Quanti intellettuali snob disprezzano la manualità
Di Alessandro Cantoni
Gli ultimi provvedimenti del governo in materia economica non lasciano ben sperare per il futuro. Come ha di recente scritto la nostra Paola Tommasi, sui 100 miliardi stanziati, circa un quinto è stato destinato a bonus e cassa integrazione, mentre parte del malloppo è servito a concludere nuove assunzioni tra funzionari e dirigenti della pubblica amministrazione.
Sembra che la parola "lavoro" sia scomparsa dai radar della politica e, di fatto, è stata una grande assente anche in quelli della poesia e della letteratura italiana.
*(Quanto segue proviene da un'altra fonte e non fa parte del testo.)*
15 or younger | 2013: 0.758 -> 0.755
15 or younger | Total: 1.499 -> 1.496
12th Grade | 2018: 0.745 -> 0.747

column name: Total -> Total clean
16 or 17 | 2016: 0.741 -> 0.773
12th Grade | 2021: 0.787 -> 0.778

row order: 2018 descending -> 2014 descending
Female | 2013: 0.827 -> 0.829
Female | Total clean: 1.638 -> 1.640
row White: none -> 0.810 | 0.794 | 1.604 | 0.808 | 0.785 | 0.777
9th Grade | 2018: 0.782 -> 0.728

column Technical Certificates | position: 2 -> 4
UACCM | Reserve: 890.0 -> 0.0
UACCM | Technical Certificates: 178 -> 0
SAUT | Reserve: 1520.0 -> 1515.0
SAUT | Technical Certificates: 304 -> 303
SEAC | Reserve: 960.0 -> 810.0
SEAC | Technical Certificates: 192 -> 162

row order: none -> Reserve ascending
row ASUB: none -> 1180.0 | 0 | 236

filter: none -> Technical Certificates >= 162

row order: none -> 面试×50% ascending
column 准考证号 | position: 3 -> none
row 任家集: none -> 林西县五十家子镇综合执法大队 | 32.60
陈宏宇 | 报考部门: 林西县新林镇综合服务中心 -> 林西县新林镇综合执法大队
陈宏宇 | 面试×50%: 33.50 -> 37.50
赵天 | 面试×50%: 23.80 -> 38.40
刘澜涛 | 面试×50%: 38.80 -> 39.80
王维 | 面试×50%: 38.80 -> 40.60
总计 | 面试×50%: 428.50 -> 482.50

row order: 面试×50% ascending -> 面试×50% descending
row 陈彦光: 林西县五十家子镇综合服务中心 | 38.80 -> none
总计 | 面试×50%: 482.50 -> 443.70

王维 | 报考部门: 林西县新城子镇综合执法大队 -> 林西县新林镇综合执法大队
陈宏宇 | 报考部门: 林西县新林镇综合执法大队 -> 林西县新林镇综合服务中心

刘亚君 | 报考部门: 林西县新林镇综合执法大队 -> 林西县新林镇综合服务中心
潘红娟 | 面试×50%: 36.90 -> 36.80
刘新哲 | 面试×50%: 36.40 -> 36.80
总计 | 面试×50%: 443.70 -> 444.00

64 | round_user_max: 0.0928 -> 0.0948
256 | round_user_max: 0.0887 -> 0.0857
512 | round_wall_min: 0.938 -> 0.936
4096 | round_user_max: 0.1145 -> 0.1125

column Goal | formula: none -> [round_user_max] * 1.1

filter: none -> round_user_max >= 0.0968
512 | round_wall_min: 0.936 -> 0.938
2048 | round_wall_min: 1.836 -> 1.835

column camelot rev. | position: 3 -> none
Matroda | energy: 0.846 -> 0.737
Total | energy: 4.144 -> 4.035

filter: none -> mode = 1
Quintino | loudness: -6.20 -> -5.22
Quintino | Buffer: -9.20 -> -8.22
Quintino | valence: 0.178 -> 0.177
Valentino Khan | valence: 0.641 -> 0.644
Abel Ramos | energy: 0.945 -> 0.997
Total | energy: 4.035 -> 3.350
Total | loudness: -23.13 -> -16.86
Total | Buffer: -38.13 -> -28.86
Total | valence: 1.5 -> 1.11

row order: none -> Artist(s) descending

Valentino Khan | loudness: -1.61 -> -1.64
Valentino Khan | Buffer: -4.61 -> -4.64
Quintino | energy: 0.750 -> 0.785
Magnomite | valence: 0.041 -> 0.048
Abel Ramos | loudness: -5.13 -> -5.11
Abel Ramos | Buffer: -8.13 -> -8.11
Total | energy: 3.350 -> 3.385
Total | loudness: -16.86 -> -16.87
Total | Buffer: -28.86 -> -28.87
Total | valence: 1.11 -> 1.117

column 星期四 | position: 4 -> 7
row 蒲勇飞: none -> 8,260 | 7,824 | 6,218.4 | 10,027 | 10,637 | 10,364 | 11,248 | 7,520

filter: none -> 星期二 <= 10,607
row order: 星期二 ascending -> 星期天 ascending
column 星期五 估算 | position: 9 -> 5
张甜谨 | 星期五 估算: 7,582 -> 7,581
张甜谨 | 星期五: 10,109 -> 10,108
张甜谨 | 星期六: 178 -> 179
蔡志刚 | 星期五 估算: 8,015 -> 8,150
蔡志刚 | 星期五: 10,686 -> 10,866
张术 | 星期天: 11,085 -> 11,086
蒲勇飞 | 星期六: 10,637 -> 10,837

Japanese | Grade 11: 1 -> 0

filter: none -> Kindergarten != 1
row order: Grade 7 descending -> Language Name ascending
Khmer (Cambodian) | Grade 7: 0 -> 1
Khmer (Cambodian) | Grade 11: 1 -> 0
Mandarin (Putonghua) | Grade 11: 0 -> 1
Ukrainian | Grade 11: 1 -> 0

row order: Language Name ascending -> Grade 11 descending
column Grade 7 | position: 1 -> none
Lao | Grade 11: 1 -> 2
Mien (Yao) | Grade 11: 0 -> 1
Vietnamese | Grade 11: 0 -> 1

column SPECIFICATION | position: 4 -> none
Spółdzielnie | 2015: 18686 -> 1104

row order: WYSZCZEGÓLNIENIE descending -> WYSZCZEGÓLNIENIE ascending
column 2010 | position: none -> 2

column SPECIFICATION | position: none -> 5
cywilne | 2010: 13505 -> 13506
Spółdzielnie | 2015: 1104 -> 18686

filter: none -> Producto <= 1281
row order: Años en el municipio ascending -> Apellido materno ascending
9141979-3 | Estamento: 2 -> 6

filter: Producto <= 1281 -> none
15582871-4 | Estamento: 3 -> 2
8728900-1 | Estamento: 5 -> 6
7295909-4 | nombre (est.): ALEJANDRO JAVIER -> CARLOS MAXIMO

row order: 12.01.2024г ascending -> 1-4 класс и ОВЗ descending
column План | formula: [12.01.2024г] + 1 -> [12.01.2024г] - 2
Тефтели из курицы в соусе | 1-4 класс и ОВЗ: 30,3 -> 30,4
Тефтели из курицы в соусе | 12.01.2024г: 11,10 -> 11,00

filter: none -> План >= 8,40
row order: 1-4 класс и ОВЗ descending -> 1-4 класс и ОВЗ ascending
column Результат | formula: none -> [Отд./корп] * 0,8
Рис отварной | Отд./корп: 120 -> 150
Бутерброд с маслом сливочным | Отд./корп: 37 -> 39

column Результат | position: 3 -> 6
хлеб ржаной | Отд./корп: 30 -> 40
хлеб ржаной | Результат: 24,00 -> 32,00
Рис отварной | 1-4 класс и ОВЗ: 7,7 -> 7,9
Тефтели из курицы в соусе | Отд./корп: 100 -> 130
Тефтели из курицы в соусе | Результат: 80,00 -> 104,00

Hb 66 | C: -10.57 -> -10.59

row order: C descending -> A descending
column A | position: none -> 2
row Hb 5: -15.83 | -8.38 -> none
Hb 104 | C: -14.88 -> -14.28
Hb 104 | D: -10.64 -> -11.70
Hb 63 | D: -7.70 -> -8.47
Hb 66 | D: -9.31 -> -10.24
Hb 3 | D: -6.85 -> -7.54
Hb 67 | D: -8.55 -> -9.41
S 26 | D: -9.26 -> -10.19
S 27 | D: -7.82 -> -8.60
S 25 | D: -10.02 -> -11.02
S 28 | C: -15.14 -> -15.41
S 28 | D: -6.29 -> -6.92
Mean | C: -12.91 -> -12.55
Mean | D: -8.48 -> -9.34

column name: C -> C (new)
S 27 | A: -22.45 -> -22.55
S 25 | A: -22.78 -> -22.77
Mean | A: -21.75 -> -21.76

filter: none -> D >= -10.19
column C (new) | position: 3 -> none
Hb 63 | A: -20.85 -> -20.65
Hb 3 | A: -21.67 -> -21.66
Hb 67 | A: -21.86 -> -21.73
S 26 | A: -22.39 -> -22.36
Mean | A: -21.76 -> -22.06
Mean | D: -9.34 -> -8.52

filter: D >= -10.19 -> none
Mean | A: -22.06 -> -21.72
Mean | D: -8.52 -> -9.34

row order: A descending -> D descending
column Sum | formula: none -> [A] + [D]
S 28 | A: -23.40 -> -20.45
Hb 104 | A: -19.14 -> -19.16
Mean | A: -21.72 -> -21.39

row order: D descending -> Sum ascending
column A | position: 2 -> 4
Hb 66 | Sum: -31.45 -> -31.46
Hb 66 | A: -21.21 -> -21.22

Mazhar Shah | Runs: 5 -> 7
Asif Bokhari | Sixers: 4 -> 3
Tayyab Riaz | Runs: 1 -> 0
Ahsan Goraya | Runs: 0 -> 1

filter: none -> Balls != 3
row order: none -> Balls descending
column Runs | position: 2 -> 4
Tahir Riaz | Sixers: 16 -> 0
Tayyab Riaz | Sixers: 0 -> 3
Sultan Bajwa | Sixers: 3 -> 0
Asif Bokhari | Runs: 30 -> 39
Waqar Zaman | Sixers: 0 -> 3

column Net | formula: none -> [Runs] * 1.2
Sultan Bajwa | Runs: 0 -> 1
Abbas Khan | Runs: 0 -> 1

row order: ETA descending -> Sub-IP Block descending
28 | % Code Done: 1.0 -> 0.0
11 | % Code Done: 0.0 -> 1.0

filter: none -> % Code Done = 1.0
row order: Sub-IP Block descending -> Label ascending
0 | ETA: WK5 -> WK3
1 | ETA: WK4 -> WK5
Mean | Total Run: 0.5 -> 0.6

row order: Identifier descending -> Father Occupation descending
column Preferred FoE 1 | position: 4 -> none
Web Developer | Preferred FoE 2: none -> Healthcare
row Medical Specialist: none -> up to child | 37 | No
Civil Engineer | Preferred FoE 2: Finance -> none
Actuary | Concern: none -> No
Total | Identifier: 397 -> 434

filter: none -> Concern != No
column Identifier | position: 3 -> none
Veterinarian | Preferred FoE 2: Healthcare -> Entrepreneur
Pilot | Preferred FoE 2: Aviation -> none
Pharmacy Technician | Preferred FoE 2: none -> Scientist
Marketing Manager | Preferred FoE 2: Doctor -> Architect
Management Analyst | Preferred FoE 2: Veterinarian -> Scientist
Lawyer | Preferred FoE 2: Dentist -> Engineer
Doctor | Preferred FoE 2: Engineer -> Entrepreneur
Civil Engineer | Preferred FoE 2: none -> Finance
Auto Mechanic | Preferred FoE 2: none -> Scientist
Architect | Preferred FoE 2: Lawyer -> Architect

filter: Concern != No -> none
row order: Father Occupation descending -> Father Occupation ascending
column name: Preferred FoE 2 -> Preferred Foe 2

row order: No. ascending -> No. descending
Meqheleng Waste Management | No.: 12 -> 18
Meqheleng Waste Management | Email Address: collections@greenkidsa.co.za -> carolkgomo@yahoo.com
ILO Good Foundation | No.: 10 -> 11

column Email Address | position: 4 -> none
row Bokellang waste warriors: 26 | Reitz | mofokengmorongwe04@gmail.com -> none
Spesso i poeti disdegnano di tessere un elogio del lavoro, specialmente quello manuale. Ci vedono ben poco di entusiasmante nella meccanicità o nell'uso del proprio corpo, delle mani o delle braccia. A pensarla diversamente fu, nel Novecento, Gabriele D'Annunzio. Aristocratico nella tempra, ma anche borghese nello spirito, scorgeva la sublimità, il genio artistico dell'opera tecnica e meccanica. Il superuomo è colui che unisce l'esprit de géométrie all'azione concreta. Il vate sogna una nuova era dell'umanità in cui ognuno, come una nave carica di vessilli trionfali, onori "il vecchio dei campi che esercitò la vita nell'opera sacra del pane".
Insieme ai grandi pensieri dovrà sorgere un "popolo laborioso", finalmente degno della propria libertà, "dove, fuor d'ogni giogo e fuor d'ogni vincolo, ognuno espande il poter che in sé chiude" ed incorpora finalmente la legge. "L'arte sacra del pane" risuona nella coscienza con una potenza stereofonica, simile ad un marchio di fuoco ardente inciso sulla carne ed il cuore.
Martin Heidegger rifuggì la vita alienante della metropoli per rifugiarsi nel verde lussureggiante della Foresta Nera. Solamente il monte poté ispirare la sua ontologia di Essere e Tempo. Ma il pensatore tedesco è quanto di più lontano ci possa essere dall'intellettualismo astratto. Onora la vita nei campi dei vecchi contadini: gli unici ad incarnare una visione ed un modus vivendi pre-moderno, non contaminato dal sapere tecnico-scientifico e, quindi, autentico. Essi rappresentano, metaforicamente, il nuovo inizio, il terreno umile da cui germoglierà il seme di una nuova filosofia.



Per Marinetti, invece, la meccanica possiede un fascino irresistibile; è espressione del Genio che l'ha partorita. Questa visione emerge con prepotenza e pathos nella poesia All'automobile da corsa. Trionfa la volontà di potenza e di dominio, la sete di potere, dove l'uomo si sostituisce al Creatore. Il Dio pagano della velocità e dell'ebbrezza è il nuovo idolo del pantheon positivista. Non c'è più spazio per le forze dello spirito, ma solamente per il ruggito del motore. L'homo faber è all'origine di questo "veemente Dio d'una razza d'acciaio".
Borghese è l'insegnamento di Eugenio Montale, che in una raccolta inedita, Auto da fé del 1966, ci spiega in che modo "ammazzare il tempo". Lo scrittore e poeta amava proiettarsi nel mondo degli uomini molto più di quello delle idee. Capì che i racconti giornalistici erano poco più che masturbazioni cerebrali. L'uomo non è assillato dalle paturnie di Breznev e di Johnson, ma da come impiegare il proprio tempo libero. Il lavoro, come lo svago, può essere un ottimo modo - oltre che molto utile - per riempire i propri vuoti esistenziali. Perciò lavorate, ma, prima di dormire, non scordatevi nemmeno le parole di un genio della popolarità, Trilussa. Non bisogna mai avere fretta, perché, in fondo, "a che serve stà sempre a core pè tutte le raggionisi so quasi sempre rotture dè cojoni!". Ogni tanto occorre fermarsi, guardare il sole e bere "n'ber fiasco de vino" in compagnia. Prosit!